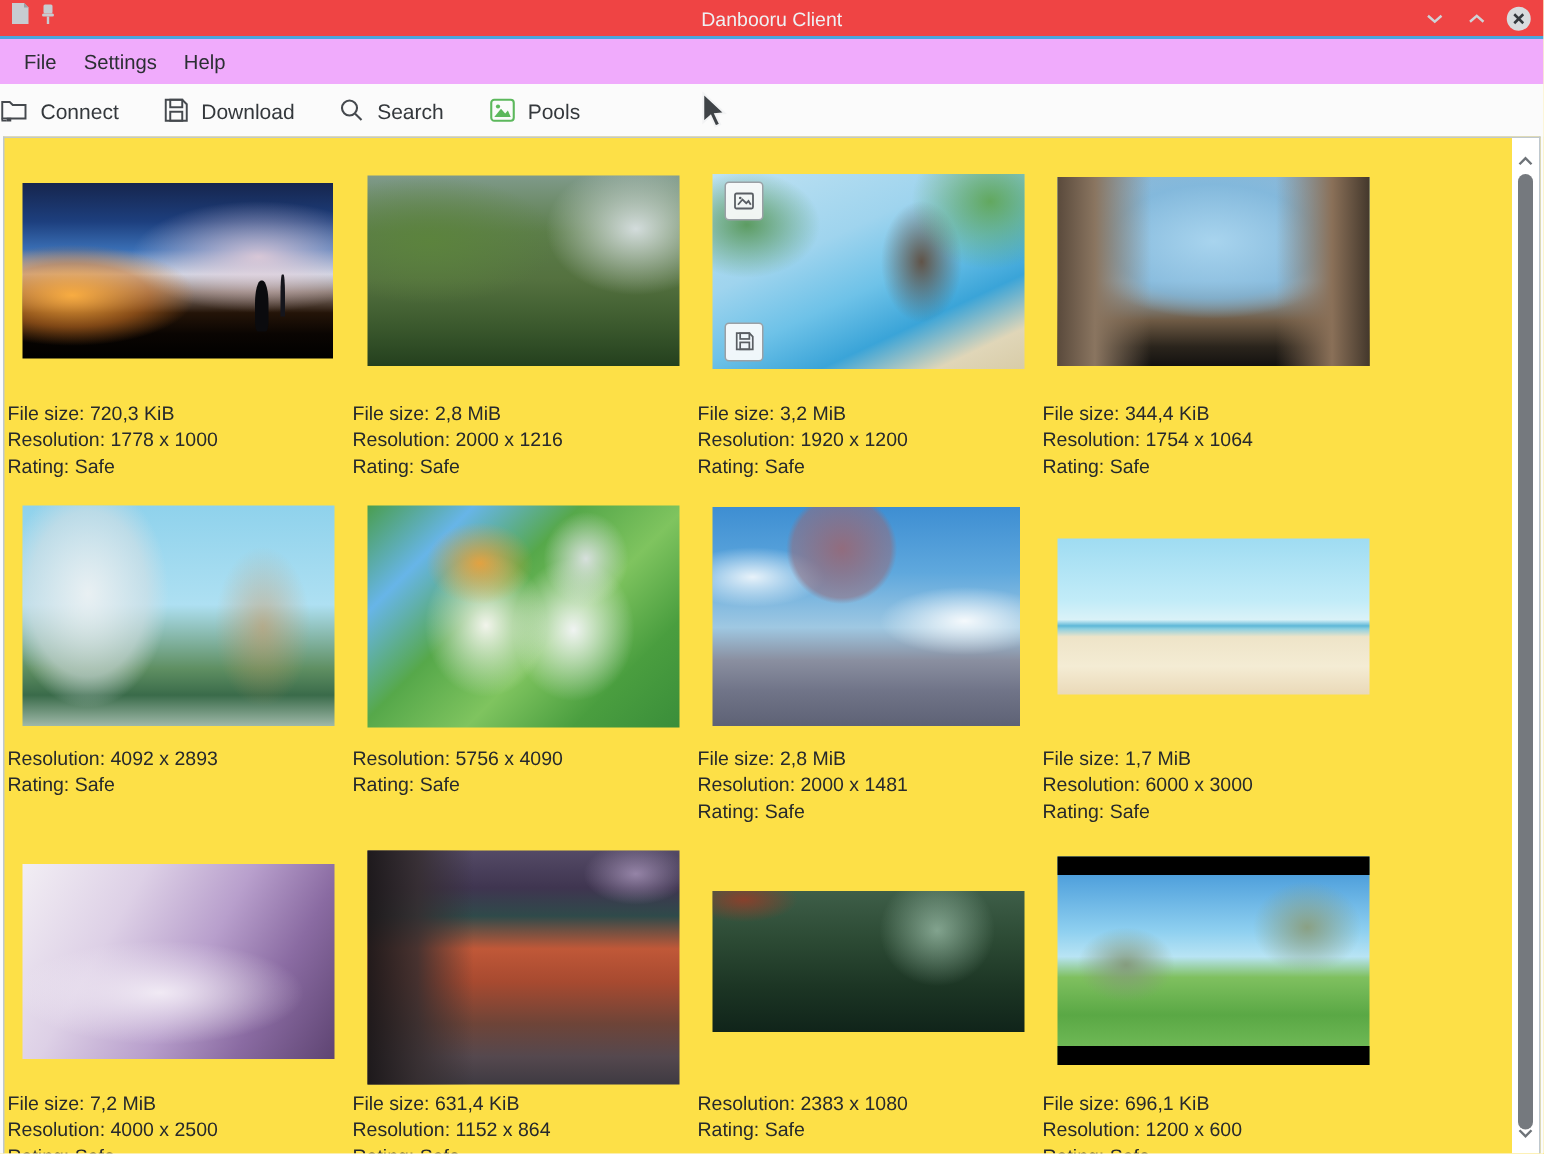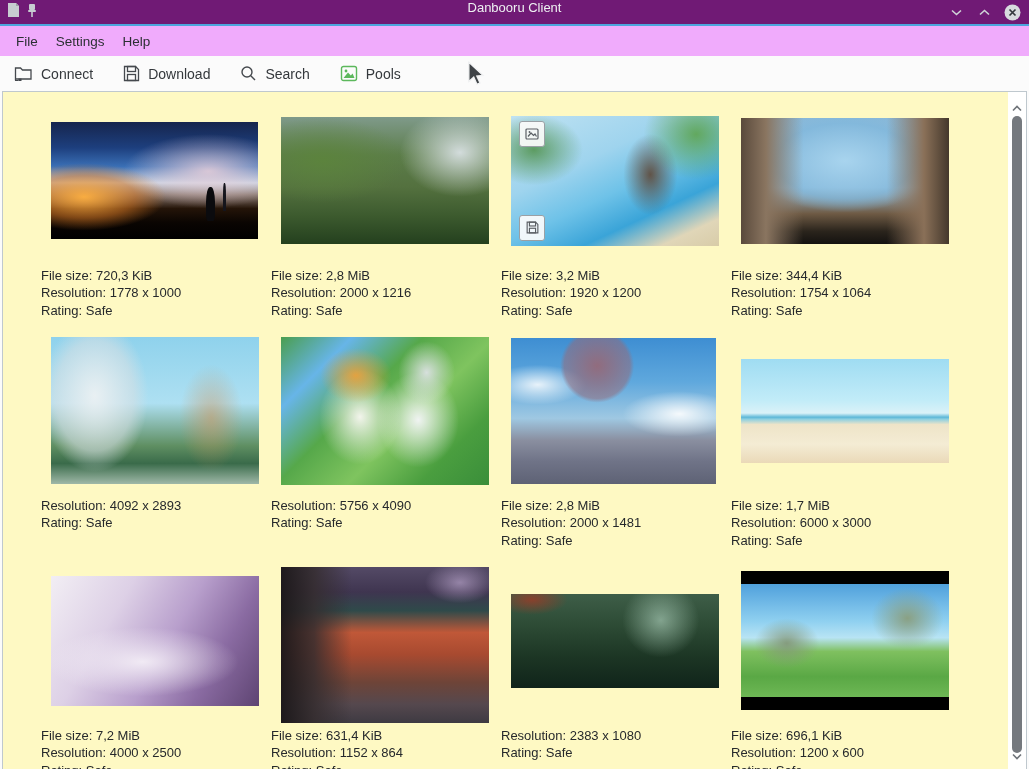--- a/index.html
+++ b/index.html
@@ -9,7 +9,7 @@
 
   
   .titlebar { position:absolute; top:0; left:0; right:0; height:24px;
-    background:#701a75; display:flex; }
+    background:#ef4444; display:flex; align-items:center; }
   .titlebar-accent { position:absolute; top:24px; left:0; right:0; height:2px; background:#4ba6dd; }
   .tb-left { display:flex; align-items:center; gap:7px; padding-left:7px; }
   .tb-title { position:absolute; left:0; right:0; text-align:center; color:#eef0f2;

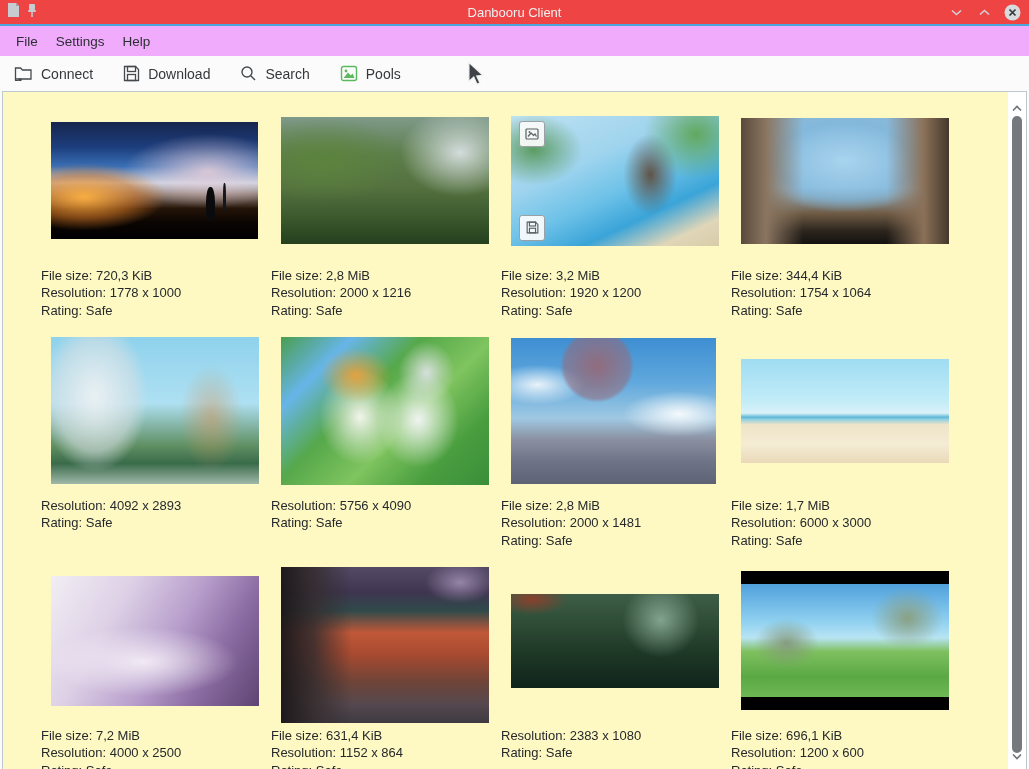--- a/index.html
+++ b/index.html
@@ -25,7 +25,7 @@
 
   
   .toolbar { position:absolute; top:56px; left:0; right:0; height:35px; background:#fbfbfb;
-    display:flex; align-items:center; padding-left:14px; gap:30px; }
+    display:flex; align-items:center; gap:30px; }
   .tool-btn { display:flex; align-items:center; gap:8px; font-size:14px; color:#34383c; }
   .tool-btn svg { display:block; }
 

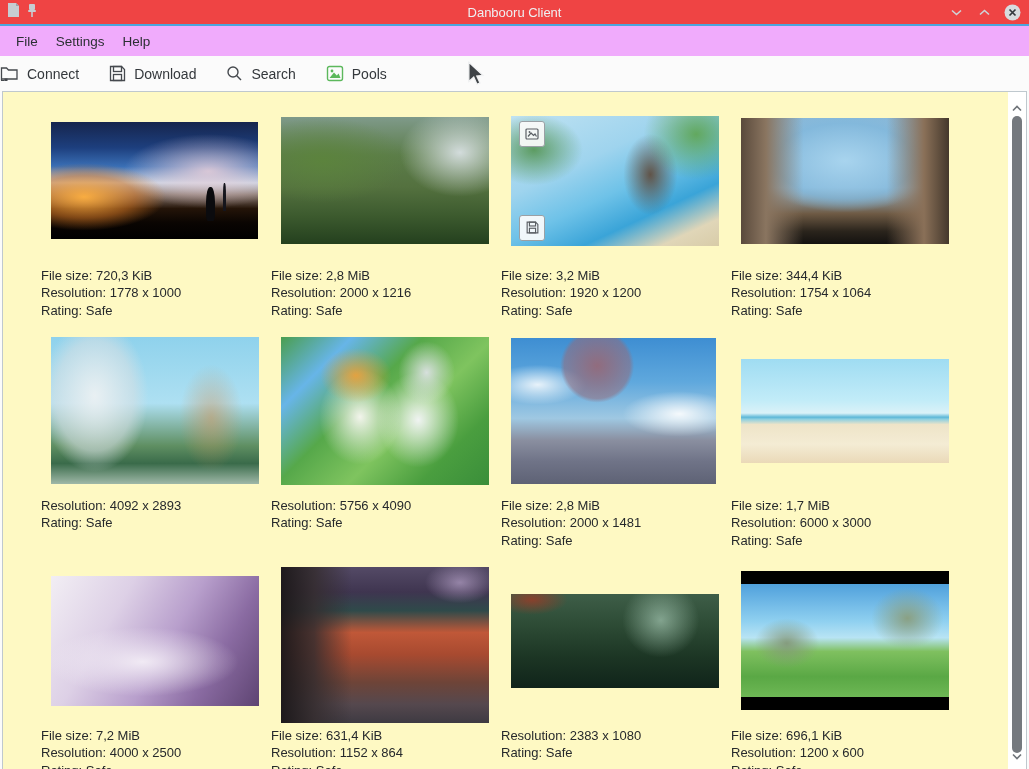--- a/index.html
+++ b/index.html
@@ -31,7 +31,7 @@
 
   
   .content { position:absolute; top:91px; left:2px; right:2px; bottom:0;
-    background:#fef9c3; border:1px solid #bfc8ce; border-bottom:none; overflow:hidden;padding-left:36px; }
+    background:#fde047; border:1px solid #bfc8ce; border-bottom:none; overflow:hidden; }
   .grid { display:grid; grid-template-columns:repeat(4,230px); grid-auto-rows:230px;
     padding:19px 0 0 2px; }
   .cell { position:relative; }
◇ ◇ ◇ ◇ ◇
- **Problem details**:
Pictures in the entries do not go into the copy. Print only the lines starting at the one containing "right:0; height:35px; background:#fbfbfb;" and ending at the one containing "-31,7 +31,7 @@", exactly as they appear.

- **Response area**:
   .toolbar { position:absolute; top:56px; left:0; right:0; height:35px; background:#fbfbfb;
-    display:flex; align-items:center; padding-left:14px; gap:30px; }
+    display:flex; align-items:center; gap:30px; }
   .tool-btn { display:flex; align-items:center; gap:8px; font-size:14px; color:#34383c; }
   .tool-btn svg { display:block; }
 

--- a/index.html
+++ b/index.html
@@ -31,7 +31,7 @@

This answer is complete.